Dr Andrew Hornblow, then the Dean of the Christchurch medical school, suggested
“The most basic and urgent challenges facing New Zealand society are not economic. They are to do with our values – those activities which give meaning and purpose in our society, our social ecology, spirituality in the broadest sense”. (Hornblow, 1999).
While over ten years old, Hornblow’s comments are still relevant and challenging today New Zealand has many expressions of spirituality – from the natural wonder and awe of our environment, the ‘religion’ that for some is our national game, rugby, and the Churches that are crucial in providing an ethic of compassion to social services.
New Zealand is said to be a secular country, with only about 8-12 % of us going to church, synagogue or temple regularly (Ward, 2001), yet 55.6% still claim to be Christian (Statistics New Zealand Tatauranga Aotearoa, 2006). There has also been a rise in the number of people who claim ‘no-religion’, for example in New Zealand this, the fastest growing group, has grown to 32.2% or 1.3 million people (Statistics New Zealand Tatauranga Aotearoa, 2006). Census statistics do not tell the whole story, as many New Zealanders still claim to believe in some form of God (up to 50% (Vaccarino, Kavan, & Gendall, 2011)) and “30.5% agreed with the statement, “I don’t follow a religion, but am a spiritual person interested in the sacred/supernatural.” (Vaccarino et aI., 2011). In 2006 Matheson wrote that it is a myth that New Zealand is a secular society:
“Parallel with the collapse of. Christendom, after all, there is a new quest for ‘spirituality’, and a stubborn refusal of religion to die out.” (Matheson, 2006, p. 177).
Central to New Zealand understanding of spirituality is the Māori perspective. While acknowledging heterogeneity, the New Zealand indigenous voice adds something unique that affects all New Zealanders and is in part responsible for the inclusion of spirituality in current government policy. Successive governments have accepted Māori models of health and well-being: hauora (Ministry of Education., 1999), Te Whare Tapa Wha (Minister of Health., 2000), Te Wheke (pere, 1997), and Te Pae Mahu Tonga (Durie, 2004). Māori or tangata whenua have contributed to the spiritual discourse and significantly contributed to its renaissance.
Many prominent New Zealanders have commented on spirituality. Scholars such as Lineham and Geering have noted the demise of religion, and its replacement by spirituality (Geering, 1999; Harvey, 2005). Principal Youth Court Judge, Andrew Becroft, has noted the “spiritual vacuum” present in many of our most dysfunctional young men (Becroft, 2007). A former Mental Health Commissioner, Julia Leibrich, has argued that there is an
“agonizing emptiness within our society that … reflects a desperate need for meaning, relevance, something deeper in life” (Leibrich, 2002).

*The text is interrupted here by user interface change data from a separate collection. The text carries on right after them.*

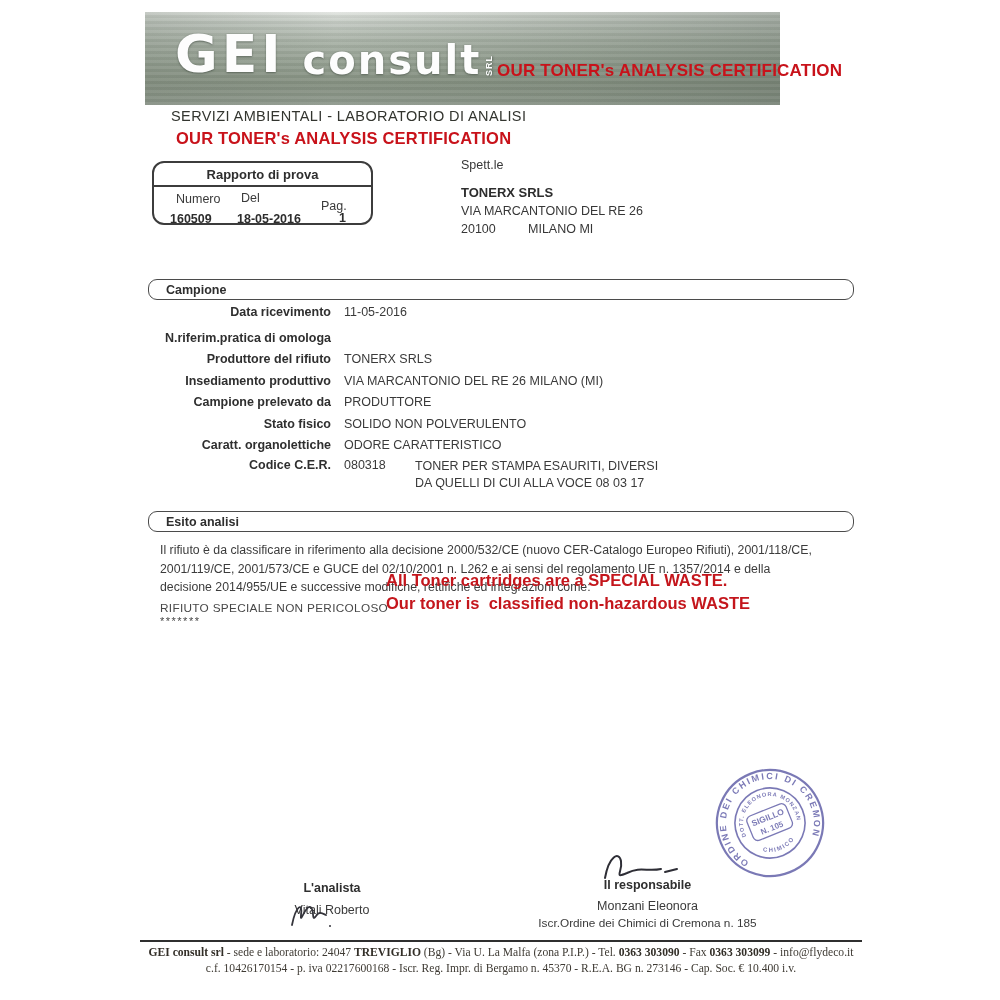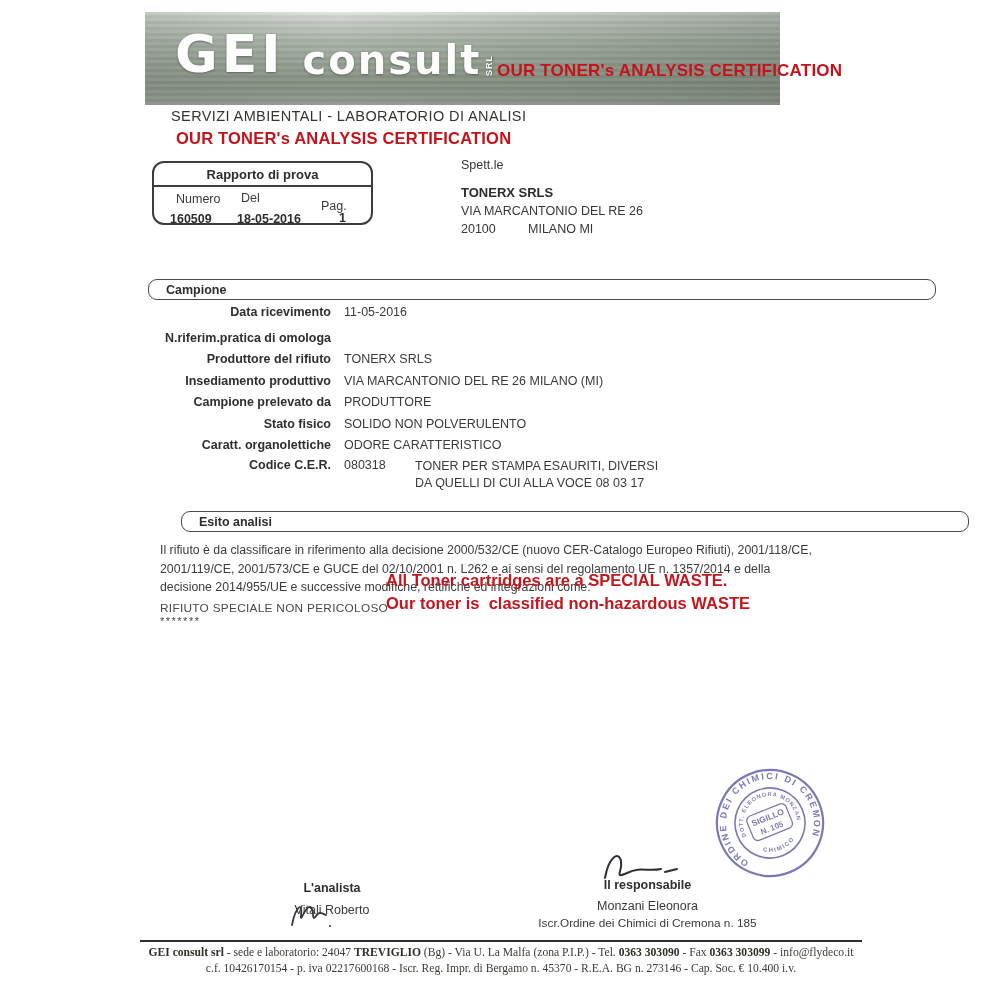--- a/index.html
+++ b/index.html
@@ -47,7 +47,7 @@
   .recipient { position:absolute; left:461px; top:158px; width:300px; }
   .rc-line { position:absolute; font-size:12.5px; color:#373737; white-space:nowrap; }
   
-  .section-box { position:absolute; left:148px; width:788px; height:21px;
+  .section-box { position:absolute; left:148px; width:706px; height:21px;
                  border:1.5px solid #4b4b4b; border-radius:9px; background:#fff;
                  display:flex; align-items:center; padding-left:17px;
                  font-size:12.5px; font-weight:bold; color:#2e2e2e; }

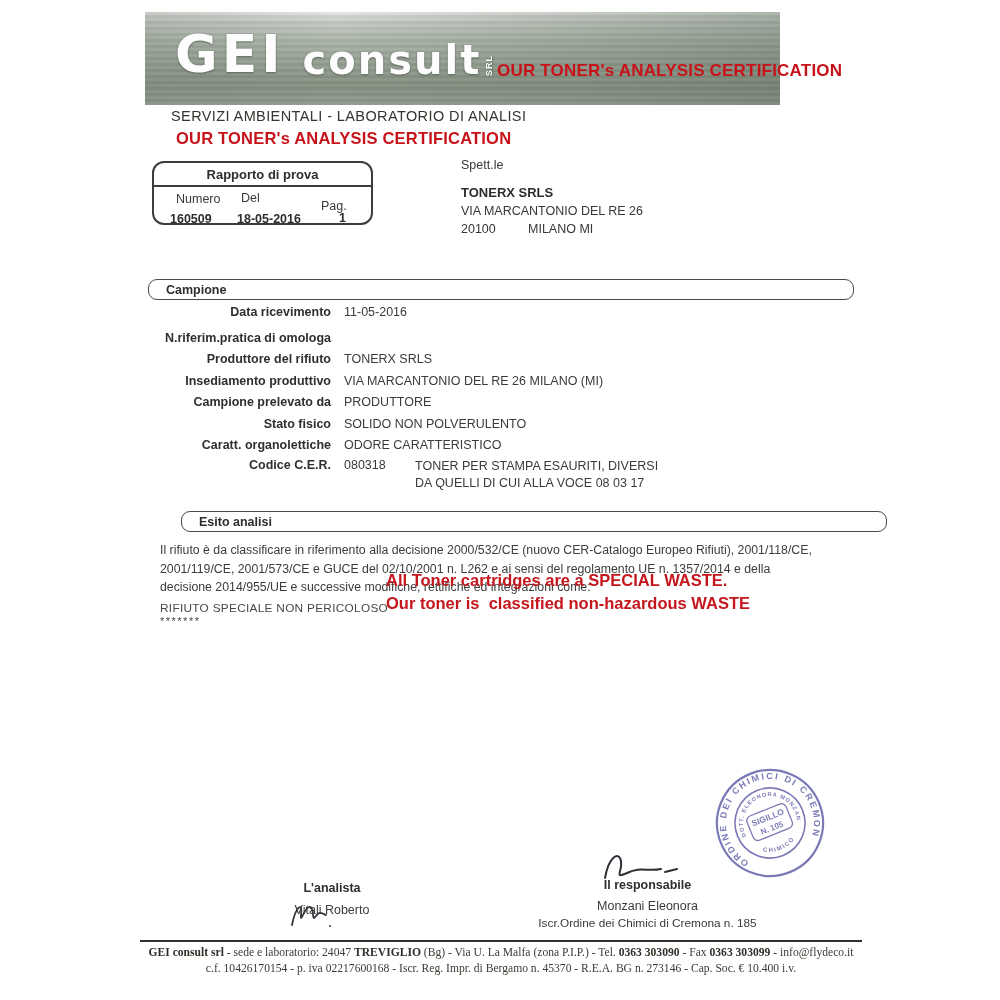--- a/index.html
+++ b/index.html
@@ -158,7 +158,7 @@
     <span>DA QUELLI DI CUI ALLA VOCE 08 03 17</span></span>
   </div>
 
-  <div class="section-box" style="top:511px;margin-left:33px;">Esito analisi</div>
+  <div class="section-box" style="top:511px;">Esito analisi</div>
 
   <div class="paragraph">Il rifiuto è da classificare in riferimento alla decisione 2000/532/CE (nuovo CER-Catalogo Europeo Rifiuti), 2001/118/CE, 2001/119/CE, 2001/573/CE e GUCE del 02/10/2001 n.  L262 e ai sensi del regolamento UE n. 1357/2014 e della decisione 2014/955/UE  e successive modifiche, rettifiche ed integrazioni come:</div>
   <div class="classification">RIFIUTO SPECIALE NON PERICOLOSO</div>

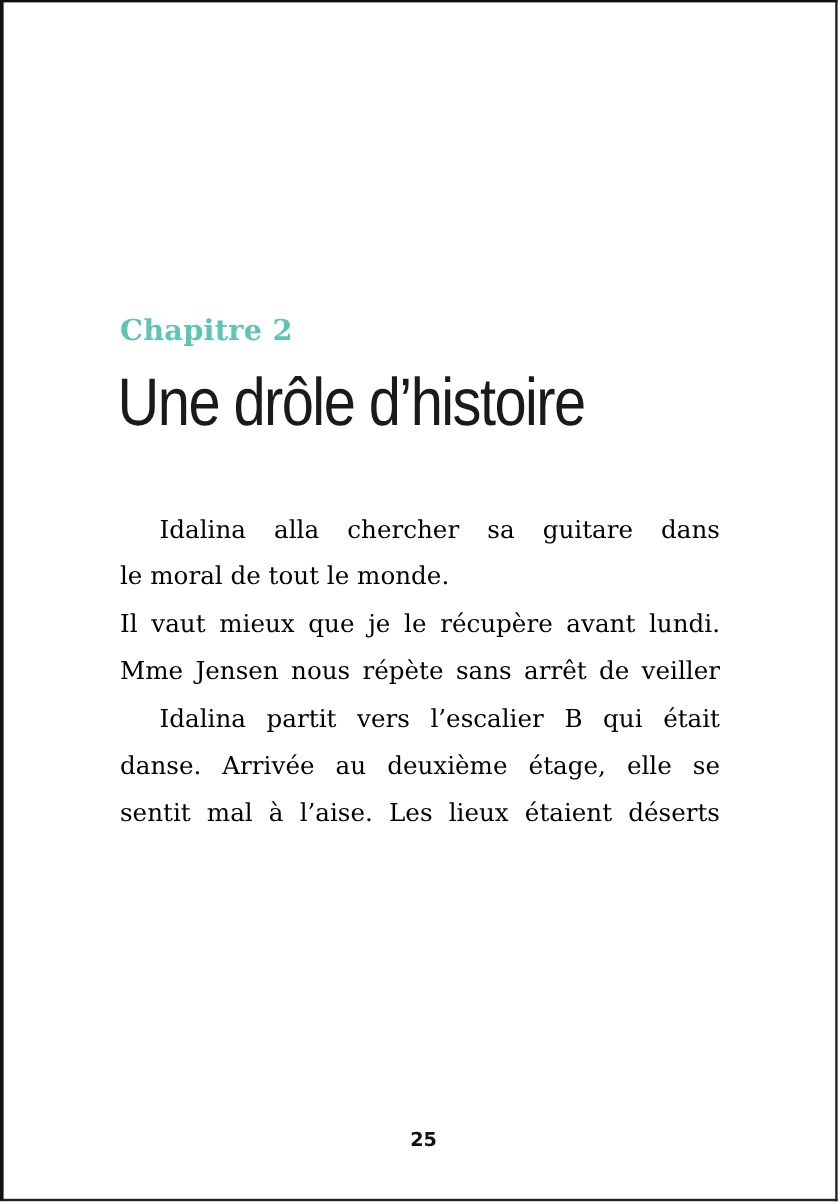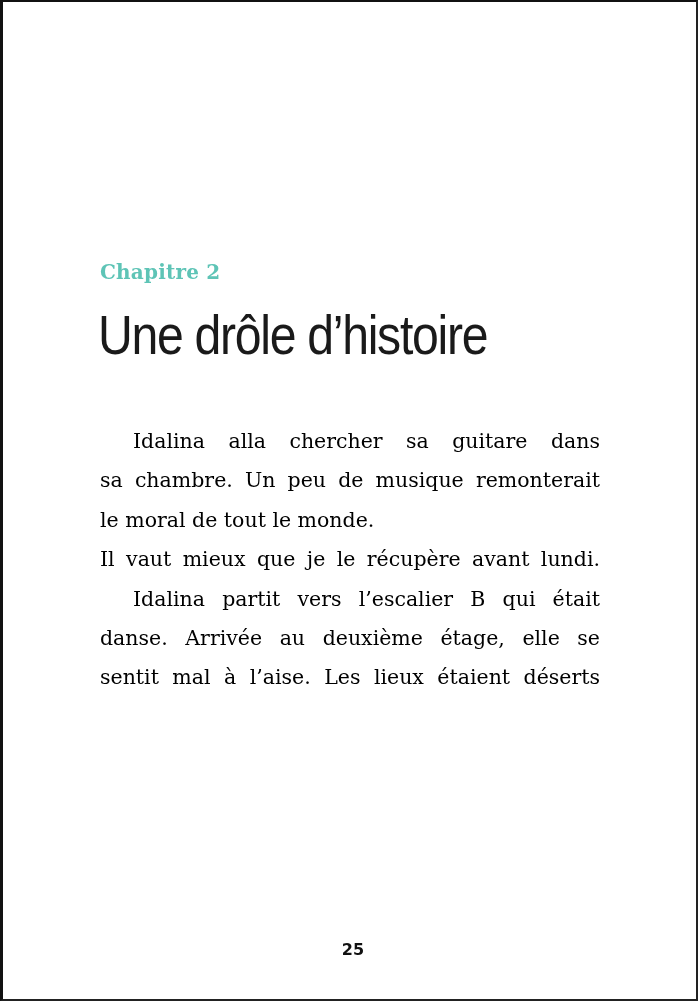--- a/index.html
+++ b/index.html
@@ -15,7 +15,7 @@
   .chapter-label {
     position: absolute; left: 97px; top: 258px;
     font-family: "DejaVu Serif", serif; font-weight: bold;
-    font-size: 20px; color: #5ec4b6; letter-spacing: 0.2px;
+    font-size: 24px; color: #5ec4b6; letter-spacing: 0.2px;
   }
   .chapter-title {
     position: absolute; left: 95px; top: 300px;

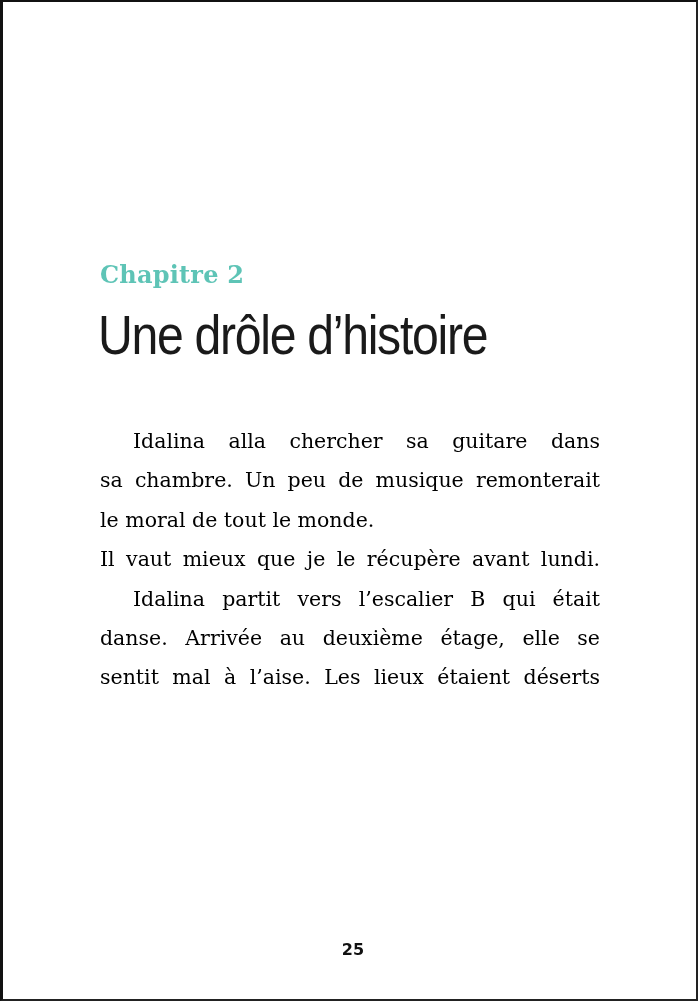--- a/index.html
+++ b/index.html
@@ -46,7 +46,6 @@
   <div class="body-text">
     <div>
       <span class="line indent">Idalina alla chercher sa guitare dans</span>
-      <span class="line">sa chambre. Un peu de musique remonterait</span>
       <span class="line last">le moral de tout le monde.</span>
     </div>
     <div>

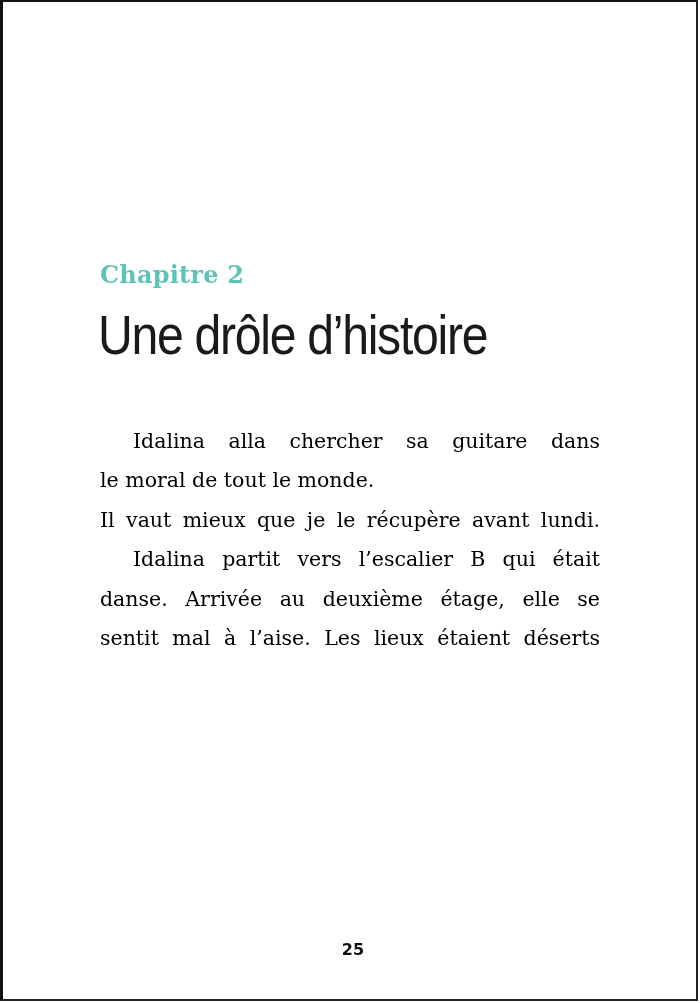--- a/index.html
+++ b/index.html
@@ -50,6 +50,7 @@
     </div>
     <div>
       <span class="line">Il vaut mieux que je le récupère avant lundi.</span>
+      <span class="line">Mme Jensen nous répète sans arrêt de veiller</span>
     </div>
     <div>
       <span class="line indent">Idalina partit vers l’escalier B qui était</span>

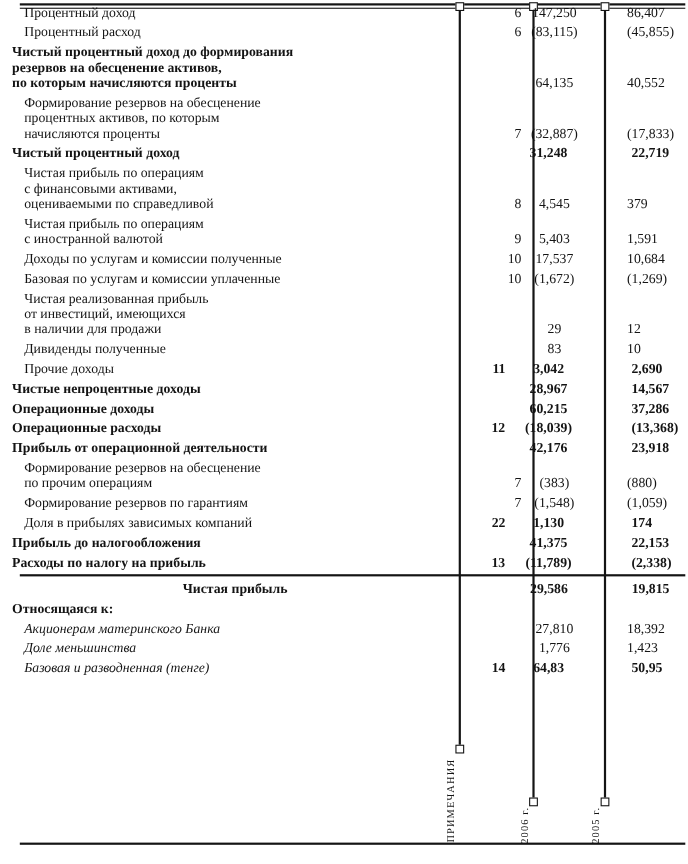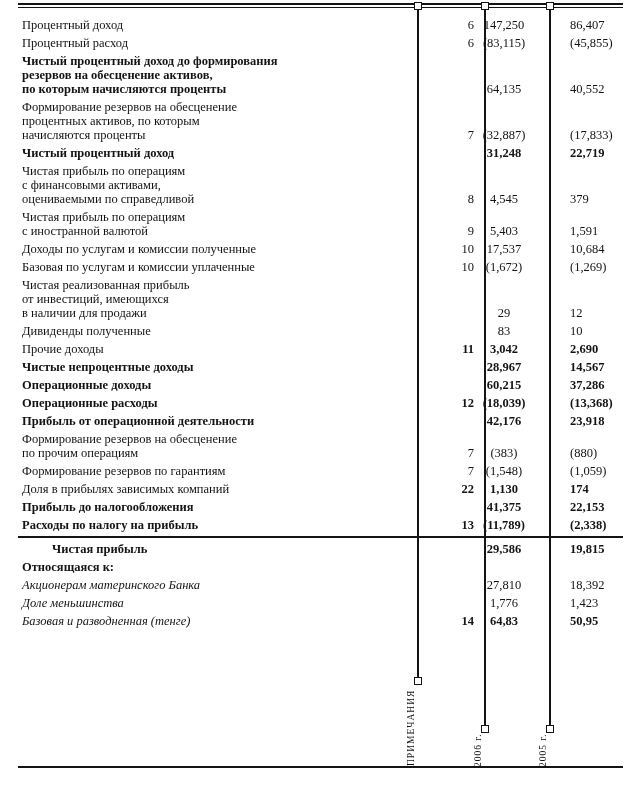--- a/index.html
+++ b/index.html
@@ -26,7 +26,7 @@
     background:#ffffff;border:1px solid #141414;
   }
   
-  .rows{position:absolute;left:0;top:18px;width:625px;}
+  .rows{position:absolute;left:0;top:4px;width:625px;}
   .row{display:flex;align-items:flex-end;margin-bottom:4px;font-size:12.5px;line-height:14px;}
   .c-label{width:396px;box-sizing:border-box;padding-left:22px;}
   .c-label.ind{padding-left:52px;}

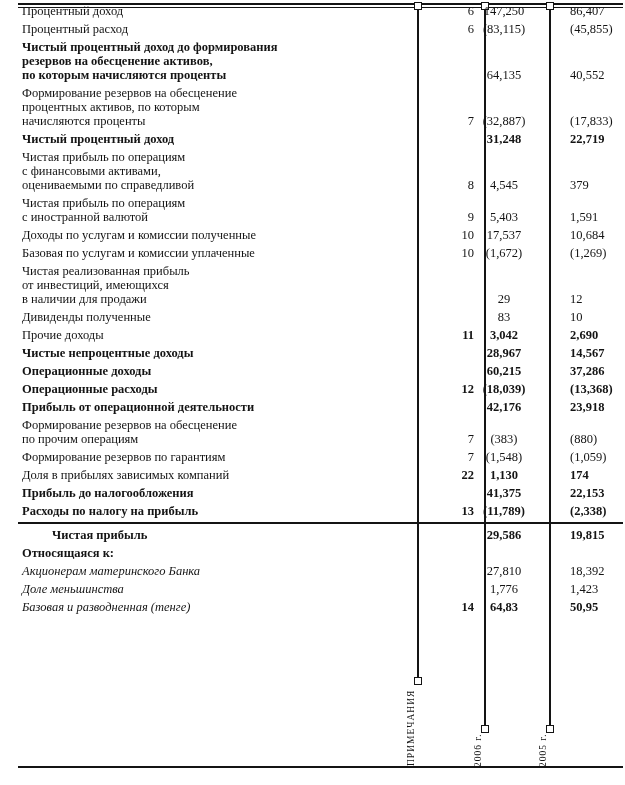--- a/index.html
+++ b/index.html
@@ -33,7 +33,7 @@
   .c-note{width:78px;text-align:right;}
   .c-v1{width:60px;text-align:center;}
   .c-v2{width:54px;text-align:left;margin-left:36px;}
-  .b{font-weight:700;}
+  .b{font-weight:700;padding-left:11px;}
   .it{font-style:italic;}
   .ln{display:block;}
   .midrule{height:2px;background:#141414;width:605px;margin:2px 0 4px 18px;}

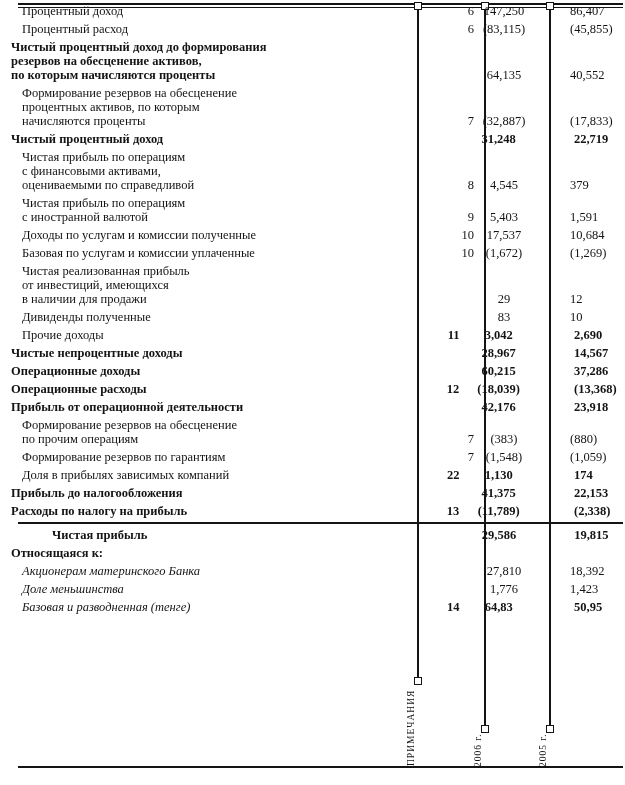--- a/index.html
+++ b/index.html
@@ -29,7 +29,7 @@
   .rows{position:absolute;left:0;top:4px;width:625px;}
   .row{display:flex;align-items:flex-end;margin-bottom:4px;font-size:12.5px;line-height:14px;}
   .c-label{width:396px;box-sizing:border-box;padding-left:22px;}
-  .c-label.ind{padding-left:52px;}
+  .c-label.ind{padding-left:52px;text-align:center;}
   .c-note{width:78px;text-align:right;}
   .c-v1{width:60px;text-align:center;}
   .c-v2{width:54px;text-align:left;margin-left:36px;}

Spirituality, despite this apparent vacuum or malaise, is named, explored and nurtured in range of New Zealand contexts, particularly in education and health. State schools have been mandated to teach about spirituality since the 1999 Health and Physical Education Curriculum. In this curriculum, the underlying concept of well-being/hauora is defined using Durie’s Te Whare Tapa Wha model of health (Durie, 1998b), which includes: physical (te taha tinana), mental and emotional (te taha hinengaro), social (te taha whanau) and spiritual (te taha wairua) dimensions. Spirituality is defined in the curriculum broadly. In health, New Zealand has acknowledged spirituality when considering Māori issues (Minister of Health., 2000). NZ palliative care picked up both the international model of total care and Te Whare Tapa Wha when they included the previously named four dimensions (Ministry of Health, 2001). Further the Ministry of Health produced a cancer document with three pages on spirituality (Ministry of Health, 2010).
A New Zealand qualitative study, funded by the Presbyterian Church, interviewed 40 non-Church attendees, including parents and children. While this was solely Auckland based, the key themes may be relevant for all of New Zealand, particularly the finding that “People still believe that spirituality is important: there is something more to life than just existing” and “Church attendance is not necessary to express your spirituality: spirituality is personal and inward. (AC Nielsen, 2003). Further, a recent study of GPs in New Zealand found that the majority accepted spirituality as central to healing and hope. (Holmes, 2011).
New Zealand is a multi-cultural, multi-faith and broadly secular country in which spirituality has a place even though it is widely ignored or misunderstood. There may be ways of exploring it that could have a positive impact on well-being. Sir Mason Durie suggests, spirituality or wairua is central for Māori well-being (Durie, 1998), so failing to consider it could be a breach of the Treaty of Waitangi.